Выходила с подойником к хлеву гибкая, статная дева, закутанная платком.

Отрадно стало Федякину узнавать их всех сверху, оставаясь самому невидимым, и будто отпускала понемногу тупая, непроходящая тоска.

Затронуло и оттеплило сердце его одно событие. Стала умащиваться неподалеку на камнях девчушка. Дикая, сноровистая, была затянута она в ветхое зеленое платье. Жила она в ауле ничьей. Узнал Федякин и историю ее. Спасаясь от кровной мести, прибыли в Хистир-Юрт мужчина с женой и дочерью. Но разыскали кровники беглеца, ночью во дворе подстерегли и застрелили мужа, а жена лишилась разума от горя и пропала, исчезла однажды из аула, оставив дочь сиротой: может, сорвалась в бесстрашном своем неведении с обрыва, может, утонула. С тех пор жил человечий детеныш сам по себе, одичал, питался и ночевал где придется. Зайдет в любой двор, когда настигнет голод, протянет руку и ждет, сверлит хозяйку глазищами. Ей не отказывали, кормили, пытались приручить, оставить при дворе. Но не получалось. Уносили малышку быстрые ноги, едва насыщалась. Ночевала зиму в хлевах, на сеновалах. И не одного хозяина обдавало жаром испуга, когда, воткнув вилы в стожок сена, вдруг видел он, как вылезала из него в полуметре от железных зубцов детская головенка, осыпанная сенной трухой.

...Видимо, занял Федякин место девчушки на утесе, потому что, обернувшись однажды на сердитое фырканье позади себя, увидел он взъерошенное, рассерженное существо, сверлившее его зелеными глазищами. Поманил к себе — прянула дикарка в сторону, зашипела что-то по-чеченски рассерженной кошкой. Оставил ее Федякин в покое. Поделили они утес. Пристраивалась теперь дикарка в стороне. Поначалу косилась на Федякина, настораживалась при каждом его движении.

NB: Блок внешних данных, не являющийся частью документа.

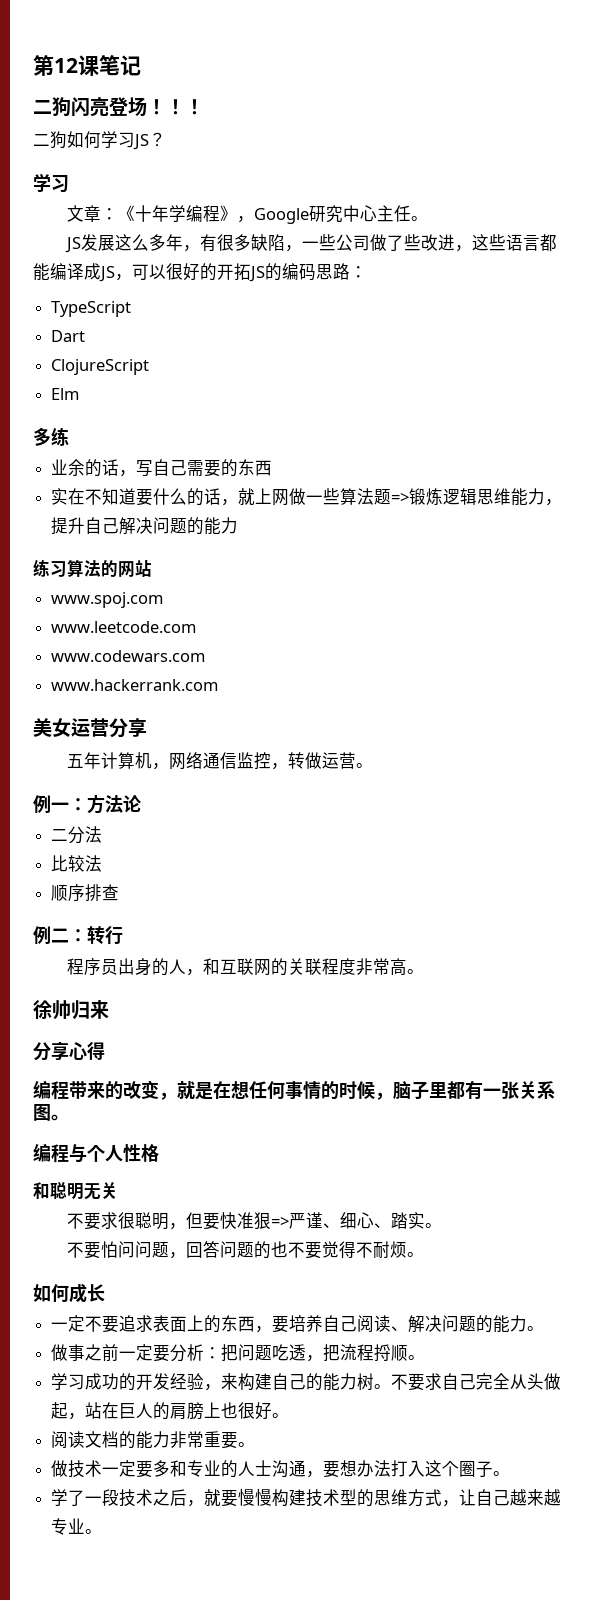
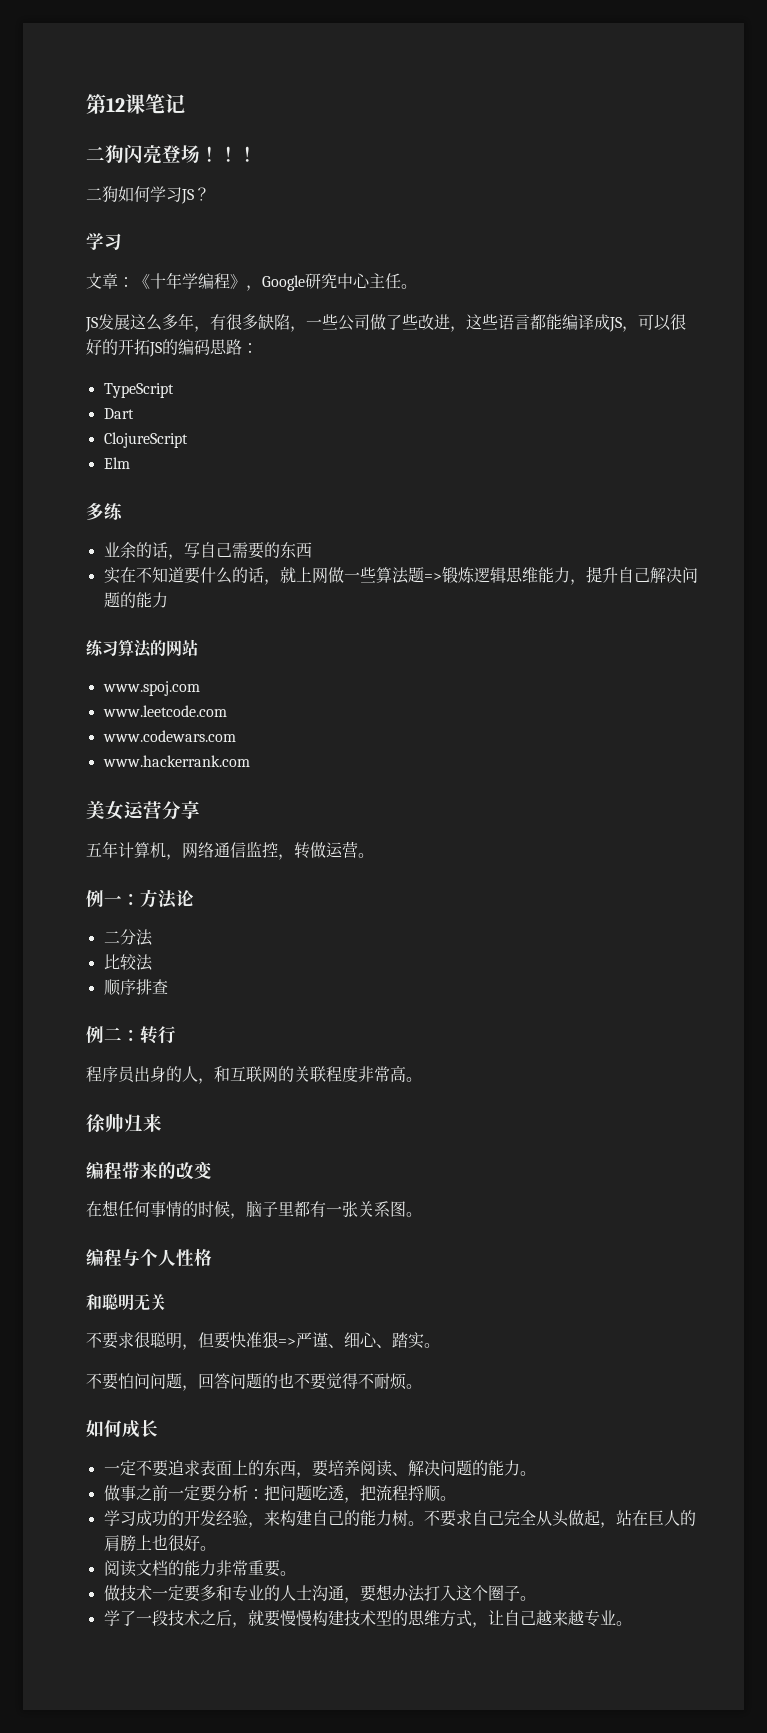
[33,1041,105,1061] // 分享心得 -> (162, 1123) none
[159,1081,213,1100] ，就是 -> (212, 1170) //
[323,1315,358,1332] 自己 -> (360, 1468) none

Потом привыкла.

Так они молчали каждый о своем до самой темноты. Федякин, закутавшись в бурку, встречал восход луны завороженно, с тихой, неизбывной печалью. Косился на неподвижный комочек, примостившийся неподалеку, передергивался от озноба: сидела малышка на холодном камне точеным изваянием в одном драном платьице, ворожила на луну русалочьими глазищами.

Однажды принес Федякин с собой старую ватную телогрейку, дождался прихода малышки, бросил ей: подстели, мол. Прянула от нее девчушка враждебно — не приняла.

Спустя несколько дней пришел Федякин с учений поздно. Зашел в саклю измотанный, пустой, и здесь скрутила его столь злая тоска, что рухнул он на постель, зажал зубами угол подушки и повыл самую малость, сотрясаясь всем телом. Расплывались перед глазами радужные круги. Сквозь них проступало лицо мальчишки-чекиста, наколотого на штык, — все хотел что-то сказать, шевелил черными губами.